Oppenheimer Believes Home Depot (NYSE: HD) Still Has Room to Grow

By Carrie Williams

Oppenheimer analyst Brian Nagel reiterated a Buy rating on Home Depot (NYSE: HD) today and set a price target of $178. The company’s shares closed yesterday at $157.33, close to its 52-week high of $158.15.

Nagel observed:

“We look upon the better than expected Q1 (Apr.) results and now modestly higher FY17 (Jan. 2018) guidance that Home Depot (HD) issued this a.m. as another very solid report from a superb operator.
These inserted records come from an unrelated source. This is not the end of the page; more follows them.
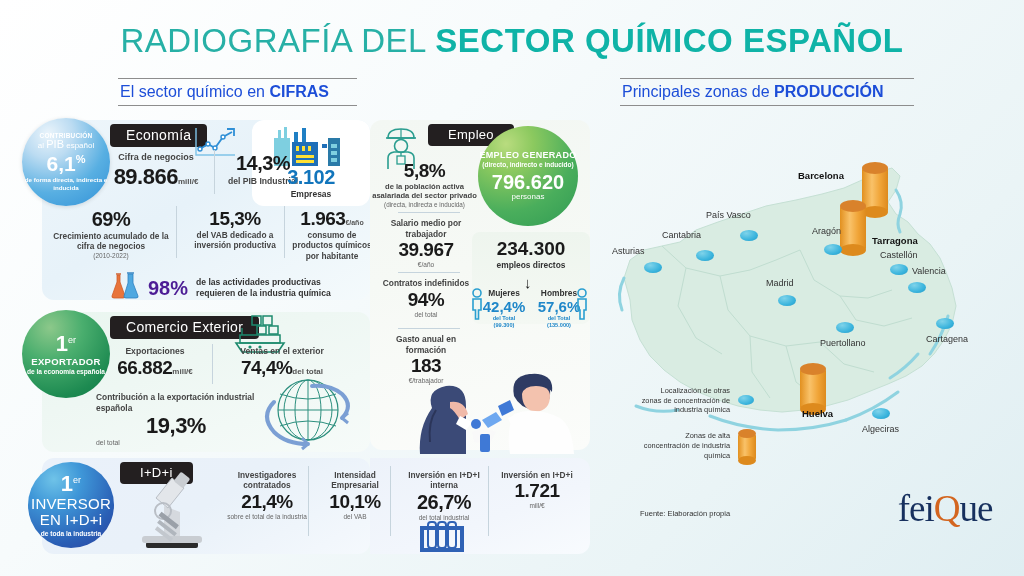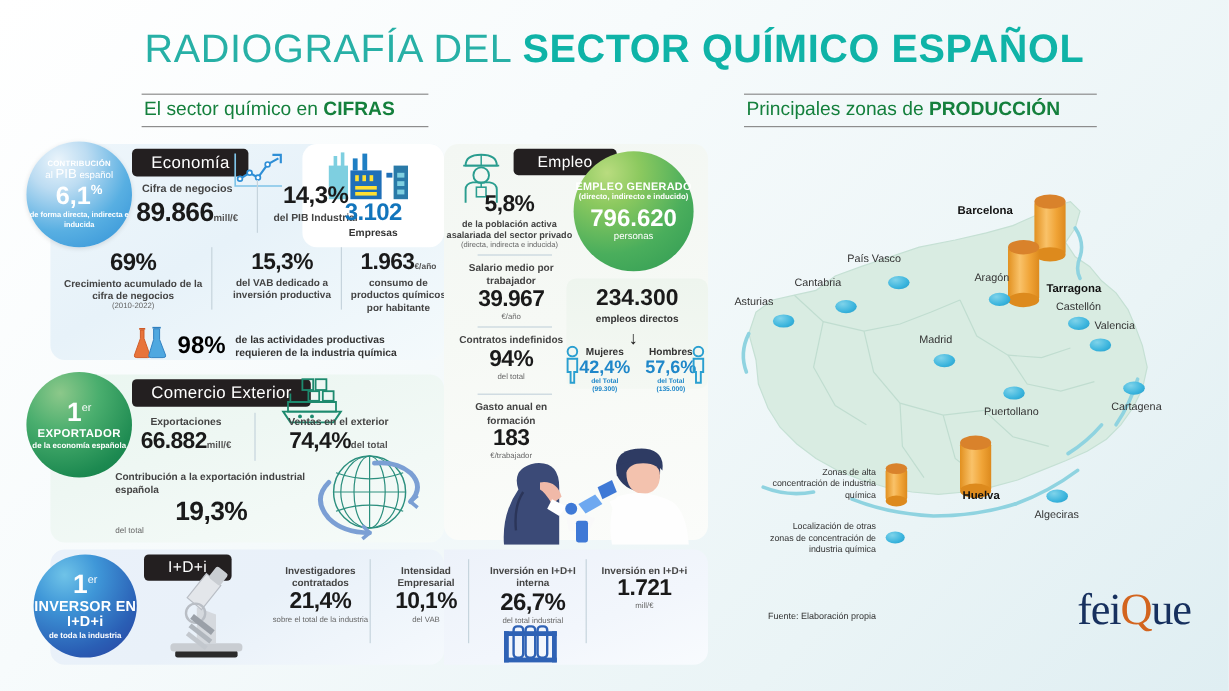--- a/index.html
+++ b/index.html
@@ -12,21 +12,21 @@
   .canvas{position:absolute;inset:0;}
 
   
   .main-title{
     position:absolute;left:0;right:0;top:24px;text-align:center;
     font-size:33px;letter-spacing:.5px;line-height:1;
   }
   .mt-light{color:#27b0a6;font-weight:400;}
   .mt-bold{color:#0fb3a7;font-weight:700;}
 
-  .col-title{position:absolute;font-size:16px;color:#15803d;padding:5px 2px;}
+  .col-title{position:absolute;font-size:16px;color:#1d4ed8;padding:5px 2px;}
   .col-title .b{font-weight:700;}
   .col-title::before,.col-title::after{
     content:"";position:absolute;left:0;right:0;height:1px;background:#8d8d8d;
   }
   .col-title::before{top:0;}
   .col-title::after{bottom:0;}
   #title-cifras{left:118px;top:78px;width:235px;}
   #title-produccion{left:620px;top:78px;width:290px;}
 
   
@@ -87,21 +87,21 @@
   #kpi-empresas .lbl{font-size:8.5px;color:#333;}
 
   #kpi-69{left:48px;top:208px;width:126px;}
   #kpi-69 .num{font-size:20px;}
   #kpi-153{left:180px;top:208px;width:110px;}
   #kpi-153 .num{font-size:19px;}
   #kpi-1963{left:288px;top:208px;width:88px;}
   #kpi-1963 .num{font-size:19px;}
 
   #row-98{position:absolute;left:110px;top:272px;width:240px;display:flex;align-items:center;gap:8px;}
-  #row-98 .n98{font-size:20px;font-weight:700;color:#000000;}
+  #row-98 .n98{font-size:20px;font-weight:700;color:#4c1d95;}
   #row-98 .t98{font-size:8.6px;font-weight:700;color:#333;line-height:1.25;}
 
   
   #card-comercio{
     left:42px;top:312px;width:328px;height:140px;
     background:linear-gradient(160deg,#eaf6f0 0%,#eef7f3 40%,#f6fbf9 100%);
   }
   #badge-export{
     left:22px;top:310px;width:88px;height:88px;
     background:radial-gradient(circle at 32% 20%,#8cc88a 0%,#4aae6e 35%,#1d8a51 75%,#0f7a45 100%);
@@ -129,21 +129,21 @@
   }
   #card-idi2{
     left:370px;top:458px;width:220px;height:96px;
     background:linear-gradient(160deg,#edf2fa 0%,#f2f6fc 60%,#f8fbfe 100%);
     border-radius:0 12px 12px 0;
   }
   #badge-inversor{
     left:28px;top:462px;width:86px;height:86px;
     background:radial-gradient(circle at 30% 20%,#6fc3e8 0%,#3f97d8 30%,#2a5fb5 70%,#2a3f9e 100%);
   }
-  #badge-inversor .l2{font-size:12px;font-weight:700;letter-spacing:.2px;}
+  #badge-inversor .l2{font-size:15px;font-weight:400;letter-spacing:.2px;}
   #badge-inversor .l3{font-size:6.6px;font-weight:600;line-height:1.25;margin-top:1px;}
 
   #kpi-invest{left:222px;top:470px;width:90px;}
   #kpi-invest .num{font-size:19px;}
   #kpi-intens{left:316px;top:470px;width:78px;}
   #kpi-intens .num{font-size:19px;}
   #kpi-invint{left:396px;top:470px;width:96px;}
   #kpi-invint .num{font-size:20px;}
   #kpi-invidi{left:492px;top:470px;width:90px;}
   #kpi-invidi .num{font-size:19px;}
@@ -615,31 +615,31 @@
 
     <div class="dot" style="left:336px;top:208px;"></div>
     <div class="city" style="left:326px;top:224px;">Cartagena</div>
 
     <div class="dot" style="left:272px;top:298px;"></div>
     <div class="city" style="left:262px;top:314px;">Algeciras</div>
   </div>
 
   <div id="legend">
     <div class="leg-row">
+      <div class="leg-txt">Localización de otras zonas de concentración de industria química</div>
+      <div class="leg-dot"></div>
+    </div>
+    <div class="leg-row">
       <div class="leg-txt">Zonas de alta concentración de industria química</div>
       <div class="leg-cyl">
         <div style="position:absolute;left:0;top:5px;width:18px;height:26px;background:linear-gradient(90deg,#e2901f 0%,#f9c269 38%,#f0a437 70%,#dd8a1d 100%);border-radius:2px;"></div>
         <div style="position:absolute;left:0;top:0;width:18px;height:9px;border-radius:50%;background:#d9822b;"></div>
         <div style="position:absolute;left:0;top:27px;width:18px;height:9px;border-radius:50%;background:#dd8a1d;"></div>
       </div>
     </div>
-    <div class="leg-row">
-      <div class="leg-txt">Localización de otras zonas de concentración de industria química</div>
-      <div class="leg-dot"></div>
-    </div>
   </div>
 
   <div id="fuente">Fuente: Elaboración propia</div>
 
   <div id="logo">
     <div class="logo-word"><span>fei</span><span class="q">Q</span><span>ue</span></div>
   </div>
 
 </div>
 

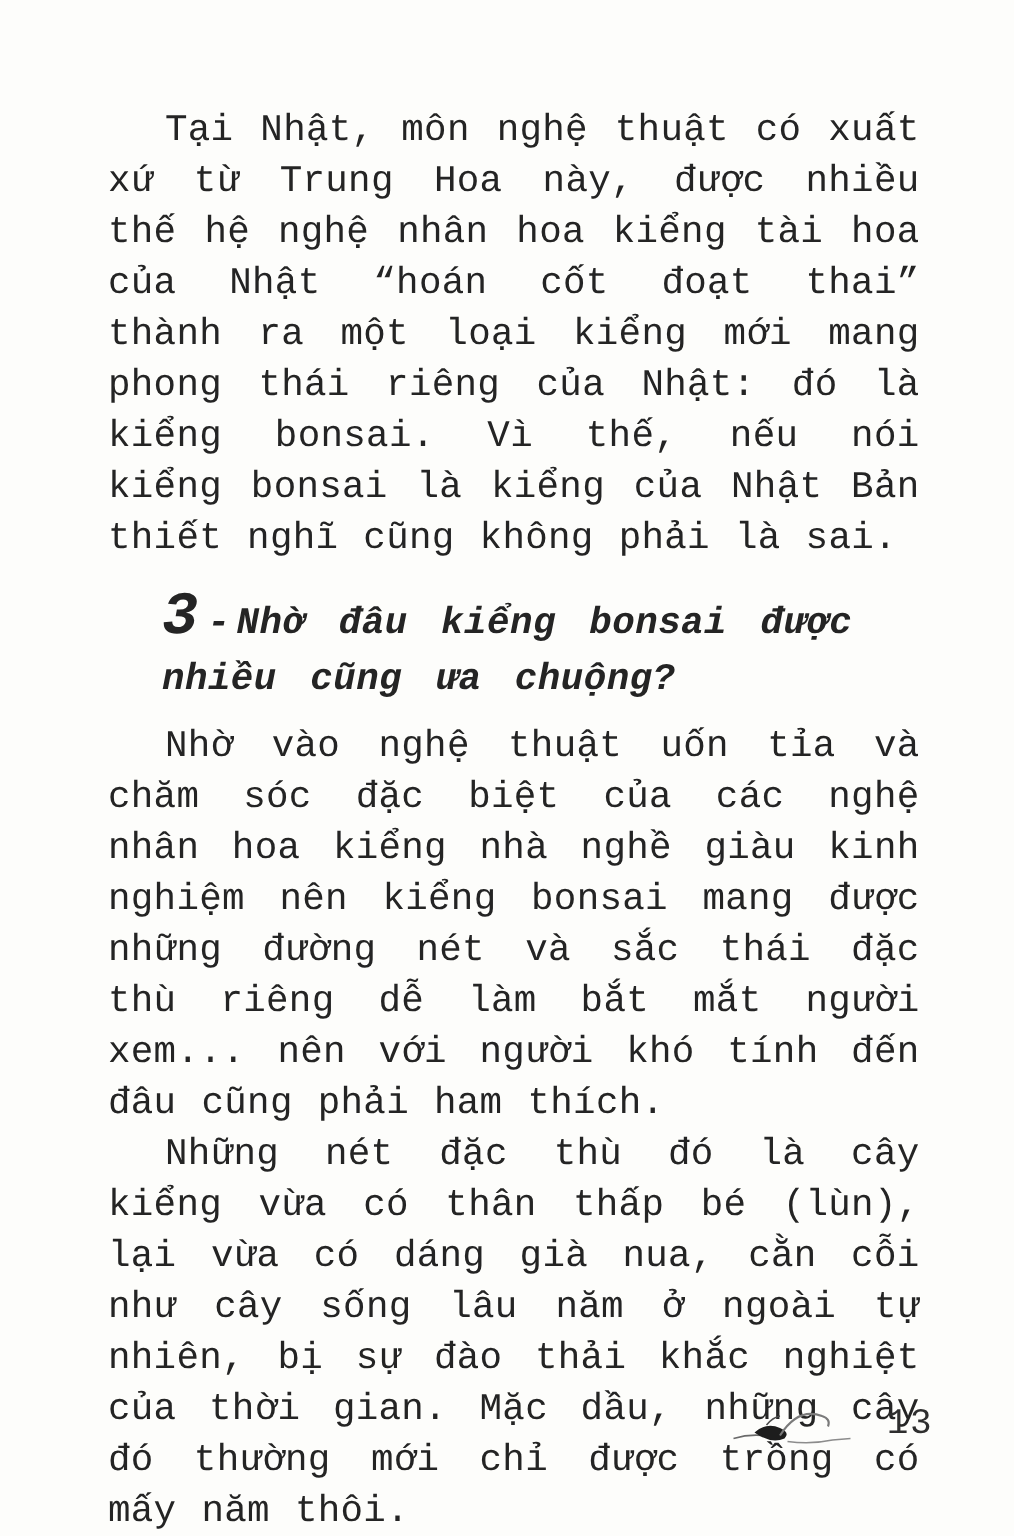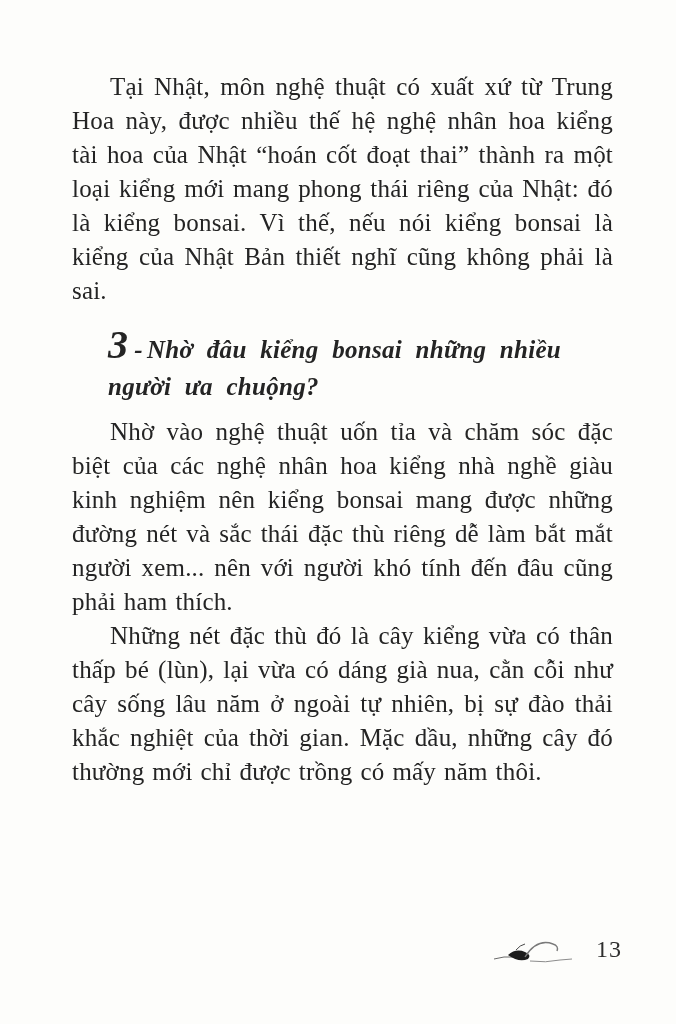--- a/index.html
+++ b/index.html
@@ -12,20 +12,21 @@
     background: #fdfdfb;
     font-family: "Liberation Serif", "DejaVu Serif", serif;
     color: #242424;
     overflow: hidden;
   }
   .page {
     position: relative;
     width: 676px;
     height: 1024px;
     background: #fdfdfb;
+    font-family: Liberation Mono, monospace;
   }
   .text-block {
     position: absolute;
     left: 72px;
     top: 70px;
     width: 541px;
   }
   .para {
     margin: 0;
     font-size: 25px;
@@ -75,21 +76,21 @@
   }
 </style>
 </head>
 <body>
 
 <div class="page">
   <main class="text-block">
     <p class="para">Tại Nhật, môn nghệ thuật có xuất xứ từ Trung Hoa này, được nhiều thế hệ nghệ nhân hoa kiểng tài hoa của Nhật “hoán cốt đoạt thai” thành ra một loại kiểng mới mang phong thái riêng của Nhật: đó là kiểng bonsai. Vì thế, nếu nói kiểng bonsai là kiểng của Nhật Bản thiết nghĩ cũng không phải là sai.</p>
 
     <h2 class="heading">
-      <span class="h-num">3</span><span class="h-sep">-</span><span class="h-title">Nhờ đâu kiểng bonsai những nhiều người ưa chuộng?</span>
+      <span class="h-num">3</span><span class="h-sep">-</span><span class="h-title">Nhờ đâu kiểng bonsai được nhiều cũng ưa chuộng?</span>
     </h2>
 
     <p class="para">Nhờ vào nghệ thuật uốn tỉa và chăm sóc đặc biệt của các nghệ nhân hoa kiểng nhà nghề giàu kinh nghiệm nên kiểng bonsai mang được những đường nét và sắc thái đặc thù riêng dễ làm bắt mắt người xem... nên với người khó tính đến đâu cũng phải ham thích.</p>
 
     <p class="para">Những nét đặc thù đó là cây kiểng vừa có thân thấp bé (lùn), lại vừa có dáng già nua, cằn cỗi như cây sống lâu năm ở ngoài tự nhiên, bị sự đào thải khắc nghiệt của thời gian. Mặc dầu, những cây đó thường mới chỉ được trồng có mấy năm thôi.</p>
 
   </main>
 
   <footer class="footer">
     <span class="ornament">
Q1 EPS of $1.67 easily topped a Street estimate of $1.61, driven by a US comp sales gain of +6.0%. For long while, we have identified HD as a top pick in the Hardlines sector and the overall Home Improvement group as a “bright spot” within an otherwise lackluster spending backdrop.”

According to TipRanks.com, Nagel is a 3-star analyst with an average return of 1.5% and a 50.8% success rate. Nagel covers the Services sector, focusing on stocks such as Restoration Hardware Holdings Inc, Dick’s Sporting Goods, and Advance Auto Parts.

Currently, the analyst consensus on Home Depot is Strong Buy and the average price target is $166.20, representing a 5.6% upside.

In a report issued on May 2, RBC Capital also reiterated a Buy rating on the stock with a $158 price target.

Home Depot’s market cap is currently $189.3B and has a P/E ratio of 24.39. The company has a book value ratio of 43.6806.